▸ What the task asks:
Find the line with "(381, 252) none" in the records below. Copy it and every line after it, up to and including the line with "[407,34,688,45] [407,51,470,61] [388,67,399,75]".

▸ Available data:

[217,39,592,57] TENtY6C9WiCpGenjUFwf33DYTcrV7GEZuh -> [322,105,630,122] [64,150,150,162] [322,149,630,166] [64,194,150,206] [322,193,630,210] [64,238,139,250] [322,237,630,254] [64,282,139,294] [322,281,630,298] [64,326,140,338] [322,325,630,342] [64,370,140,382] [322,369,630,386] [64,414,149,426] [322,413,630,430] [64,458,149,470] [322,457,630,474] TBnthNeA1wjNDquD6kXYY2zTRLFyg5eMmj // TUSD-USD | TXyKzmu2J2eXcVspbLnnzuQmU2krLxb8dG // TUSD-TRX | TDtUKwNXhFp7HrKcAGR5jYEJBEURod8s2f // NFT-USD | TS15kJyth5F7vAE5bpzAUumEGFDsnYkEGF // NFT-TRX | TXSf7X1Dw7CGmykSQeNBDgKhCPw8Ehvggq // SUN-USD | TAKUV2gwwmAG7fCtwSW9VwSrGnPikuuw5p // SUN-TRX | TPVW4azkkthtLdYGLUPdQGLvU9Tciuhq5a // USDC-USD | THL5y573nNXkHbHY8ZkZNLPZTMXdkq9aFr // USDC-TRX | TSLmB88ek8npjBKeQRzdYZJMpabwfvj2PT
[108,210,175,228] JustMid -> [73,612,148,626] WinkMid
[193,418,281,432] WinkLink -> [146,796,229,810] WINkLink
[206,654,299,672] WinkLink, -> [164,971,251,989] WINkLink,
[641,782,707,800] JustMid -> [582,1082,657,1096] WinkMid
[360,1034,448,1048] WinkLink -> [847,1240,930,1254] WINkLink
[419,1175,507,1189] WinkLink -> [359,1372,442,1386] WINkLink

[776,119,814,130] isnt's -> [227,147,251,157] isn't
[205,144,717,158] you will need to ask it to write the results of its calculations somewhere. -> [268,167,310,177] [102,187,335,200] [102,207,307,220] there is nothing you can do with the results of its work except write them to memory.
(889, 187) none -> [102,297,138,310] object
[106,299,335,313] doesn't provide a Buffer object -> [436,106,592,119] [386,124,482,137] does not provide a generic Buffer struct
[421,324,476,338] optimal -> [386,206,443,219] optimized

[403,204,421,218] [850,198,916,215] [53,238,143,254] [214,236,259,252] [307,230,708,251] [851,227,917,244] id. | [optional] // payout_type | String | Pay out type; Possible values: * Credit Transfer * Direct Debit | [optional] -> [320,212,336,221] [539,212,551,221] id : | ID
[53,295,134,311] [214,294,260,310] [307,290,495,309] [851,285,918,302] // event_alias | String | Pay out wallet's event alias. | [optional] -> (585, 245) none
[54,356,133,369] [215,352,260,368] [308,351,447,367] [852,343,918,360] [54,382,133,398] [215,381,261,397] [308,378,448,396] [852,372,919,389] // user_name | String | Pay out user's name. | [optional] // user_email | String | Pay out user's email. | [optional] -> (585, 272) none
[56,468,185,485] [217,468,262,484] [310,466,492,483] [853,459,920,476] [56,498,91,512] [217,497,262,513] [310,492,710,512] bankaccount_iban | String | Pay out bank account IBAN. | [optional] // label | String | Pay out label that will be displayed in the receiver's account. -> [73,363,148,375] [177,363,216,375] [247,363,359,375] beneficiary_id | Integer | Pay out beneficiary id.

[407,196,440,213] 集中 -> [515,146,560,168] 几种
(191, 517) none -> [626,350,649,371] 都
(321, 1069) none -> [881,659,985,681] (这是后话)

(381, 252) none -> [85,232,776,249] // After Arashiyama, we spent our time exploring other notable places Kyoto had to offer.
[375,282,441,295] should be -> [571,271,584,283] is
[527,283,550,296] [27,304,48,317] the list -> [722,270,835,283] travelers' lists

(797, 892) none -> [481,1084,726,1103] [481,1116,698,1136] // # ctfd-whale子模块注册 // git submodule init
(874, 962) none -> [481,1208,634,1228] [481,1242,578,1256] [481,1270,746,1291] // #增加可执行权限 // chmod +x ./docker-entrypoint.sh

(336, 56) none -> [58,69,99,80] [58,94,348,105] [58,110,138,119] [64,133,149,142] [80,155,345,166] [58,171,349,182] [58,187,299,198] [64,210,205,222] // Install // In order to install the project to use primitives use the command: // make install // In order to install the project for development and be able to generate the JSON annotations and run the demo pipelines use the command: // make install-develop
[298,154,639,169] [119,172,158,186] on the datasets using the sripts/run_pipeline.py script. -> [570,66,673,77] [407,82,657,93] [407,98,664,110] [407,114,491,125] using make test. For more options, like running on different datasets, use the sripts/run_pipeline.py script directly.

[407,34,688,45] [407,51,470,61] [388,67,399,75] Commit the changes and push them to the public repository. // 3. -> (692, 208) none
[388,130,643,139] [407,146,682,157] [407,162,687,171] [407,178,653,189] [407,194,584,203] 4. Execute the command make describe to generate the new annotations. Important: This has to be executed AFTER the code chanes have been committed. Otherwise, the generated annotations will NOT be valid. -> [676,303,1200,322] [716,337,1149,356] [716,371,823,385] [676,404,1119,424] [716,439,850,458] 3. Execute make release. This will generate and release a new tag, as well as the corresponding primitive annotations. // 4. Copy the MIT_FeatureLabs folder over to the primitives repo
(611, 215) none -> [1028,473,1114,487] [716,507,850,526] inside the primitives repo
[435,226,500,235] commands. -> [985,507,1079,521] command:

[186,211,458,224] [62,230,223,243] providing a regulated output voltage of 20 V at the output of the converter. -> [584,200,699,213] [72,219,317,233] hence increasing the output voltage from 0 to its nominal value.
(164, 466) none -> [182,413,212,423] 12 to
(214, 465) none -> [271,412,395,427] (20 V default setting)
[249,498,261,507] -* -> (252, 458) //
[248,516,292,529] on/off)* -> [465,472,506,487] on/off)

▸ Result below:
(381, 252) none -> [85,232,776,249] // After Arashiyama, we spent our time exploring other notable places Kyoto had to offer.
[375,282,441,295] should be -> [571,271,584,283] is
[527,283,550,296] [27,304,48,317] the list -> [722,270,835,283] travelers' lists

(797, 892) none -> [481,1084,726,1103] [481,1116,698,1136] // # ctfd-whale子模块注册 // git submodule init
(874, 962) none -> [481,1208,634,1228] [481,1242,578,1256] [481,1270,746,1291] // #增加可执行权限 // chmod +x ./docker-entrypoint.sh

(336, 56) none -> [58,69,99,80] [58,94,348,105] [58,110,138,119] [64,133,149,142] [80,155,345,166] [58,171,349,182] [58,187,299,198] [64,210,205,222] // Install // In order to install the project to use primitives use the command: // make install // In order to install the project for development and be able to generate the JSON annotations and run the demo pipelines use the command: // make install-develop
[298,154,639,169] [119,172,158,186] on the datasets using the sripts/run_pipeline.py script. -> [570,66,673,77] [407,82,657,93] [407,98,664,110] [407,114,491,125] using make test. For more options, like running on different datasets, use the sripts/run_pipeline.py script directly.

[407,34,688,45] [407,51,470,61] [388,67,399,75] Commit the changes and push them to the public repository. // 3. -> (692, 208) none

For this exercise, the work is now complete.